Während seiner Schulzeit im Steinhölzli wohnt der spätere Diktator an der Kirchstrasse 10, unmittelbar neben dem Hauptsitz des Weinkönigs Donald Hess. Von da geht er täglich zur Schule, ohne Chauffeur, sondern zu Fuss und ohne Begleitschutz. Die Lehrer erlebten ihn als «sehr guten Matheschüler und interessiert im Erlernen der deutschen Sprache».
Kim Jong Un lernte während dieser Zeit auch Berndeutsch, das er später sogar ziemlich gut beherrscht haben soll. Möglicherweise hat dazu auch der Gesangsunterricht beigetragen. «Kim sang Berner Volkslieder und Polo Hofers ‹Alperose› jeweils aus voller Kehle mit», erinnert sich ein Lehrer.
Eine stattliche Villa in Muri
Bevor die Kim-Kinder in die Schweiz kamen, wurde für sie in Muri ein standesgemässes Nest hergerichtet. Ri Su Yong (77), während 22 Jahren nordkoreanischer Botschafter in der Schweiz, kaufte im Jahre 1989 eine stattliche Villa an der noblen Pourtalèsstrasse 43, in unmittelbarer Nachbarschaft von alt Bundesräten und Milliardären.
Die Liegenschaft, unterteilt in drei Stockwerk-Eigentumswohnungen mit einem amtlichen Wert von je 357'000 Franken, liegt auf einem 1774 Quadratmeter grossen Grundstück und würde heute mehrere Millionen Franken kosten.
Kim Jong Un lebte vergleichweise bescheiden in Bern
Ri Su Yong gilt als der eigentliche Schweizer Ziehvater der Kinder aus Kim Jong Ils dritter Ehe mit der Japanerin Ko Yong Hui (†51), die 2004 nach langer Krebskrankheit verstorben ist.
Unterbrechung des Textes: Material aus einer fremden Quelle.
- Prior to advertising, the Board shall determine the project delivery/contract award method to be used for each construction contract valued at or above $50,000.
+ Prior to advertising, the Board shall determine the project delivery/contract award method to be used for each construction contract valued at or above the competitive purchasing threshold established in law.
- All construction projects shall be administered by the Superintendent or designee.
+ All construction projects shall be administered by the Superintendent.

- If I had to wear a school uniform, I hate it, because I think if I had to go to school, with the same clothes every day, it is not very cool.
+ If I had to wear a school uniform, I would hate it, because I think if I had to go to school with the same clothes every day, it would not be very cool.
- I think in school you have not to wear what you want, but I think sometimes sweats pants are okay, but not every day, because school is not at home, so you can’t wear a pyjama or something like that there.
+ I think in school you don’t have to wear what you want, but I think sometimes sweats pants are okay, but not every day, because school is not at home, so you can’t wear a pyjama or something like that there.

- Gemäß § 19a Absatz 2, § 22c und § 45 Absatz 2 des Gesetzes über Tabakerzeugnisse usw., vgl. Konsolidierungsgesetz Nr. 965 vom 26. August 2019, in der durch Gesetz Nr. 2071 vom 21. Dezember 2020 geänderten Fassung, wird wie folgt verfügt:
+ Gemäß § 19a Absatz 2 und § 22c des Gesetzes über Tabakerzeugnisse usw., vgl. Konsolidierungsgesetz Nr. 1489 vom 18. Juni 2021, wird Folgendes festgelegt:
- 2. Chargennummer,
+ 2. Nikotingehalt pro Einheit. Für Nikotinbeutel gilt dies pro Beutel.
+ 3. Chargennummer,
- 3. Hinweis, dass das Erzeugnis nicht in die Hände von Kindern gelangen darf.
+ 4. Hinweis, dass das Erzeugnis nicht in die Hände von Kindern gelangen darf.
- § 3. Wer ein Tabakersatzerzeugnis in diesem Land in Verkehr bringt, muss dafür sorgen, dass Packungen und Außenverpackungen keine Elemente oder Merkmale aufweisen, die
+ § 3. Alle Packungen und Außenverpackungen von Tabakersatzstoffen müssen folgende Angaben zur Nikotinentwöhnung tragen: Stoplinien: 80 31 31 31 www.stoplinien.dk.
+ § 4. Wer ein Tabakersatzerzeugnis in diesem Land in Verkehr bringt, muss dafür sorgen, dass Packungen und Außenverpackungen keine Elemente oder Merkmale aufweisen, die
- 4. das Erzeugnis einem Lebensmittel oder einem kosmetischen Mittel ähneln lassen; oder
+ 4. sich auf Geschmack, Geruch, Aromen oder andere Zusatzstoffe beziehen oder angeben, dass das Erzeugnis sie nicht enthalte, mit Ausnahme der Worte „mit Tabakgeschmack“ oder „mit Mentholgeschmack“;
Der ehemalige Botschafter in Bern war bis im letzten Jahr Aussenminister Nordkoreas und sitzt immer noch im Politbüro der Volksrepublik.
Der Mann, der sich gemäss westlichen Diplomaten für eine starke Öffnung seines Landes einsetzt, blieb ein enger Vertrauter seines ehemaligen Berner Ziehsohns Kim Jong Un. Dieser führte in der Schweiz ein vergleichsweise bescheidenes Leben.
Zu Hause in Nordkorea konnte er auswählen zwischen 14 verschiedenen Ferienresorts mit riesigen Freizeitanlagen inklusive Swimmingpools, einige mit Meerwasser und andere mit Bergwasser. In der Schweiz pendelte er zwischen einem Wohnblock im Liebefeld und der Botschaftsresidenz in Muri, Aarewasser inklusive.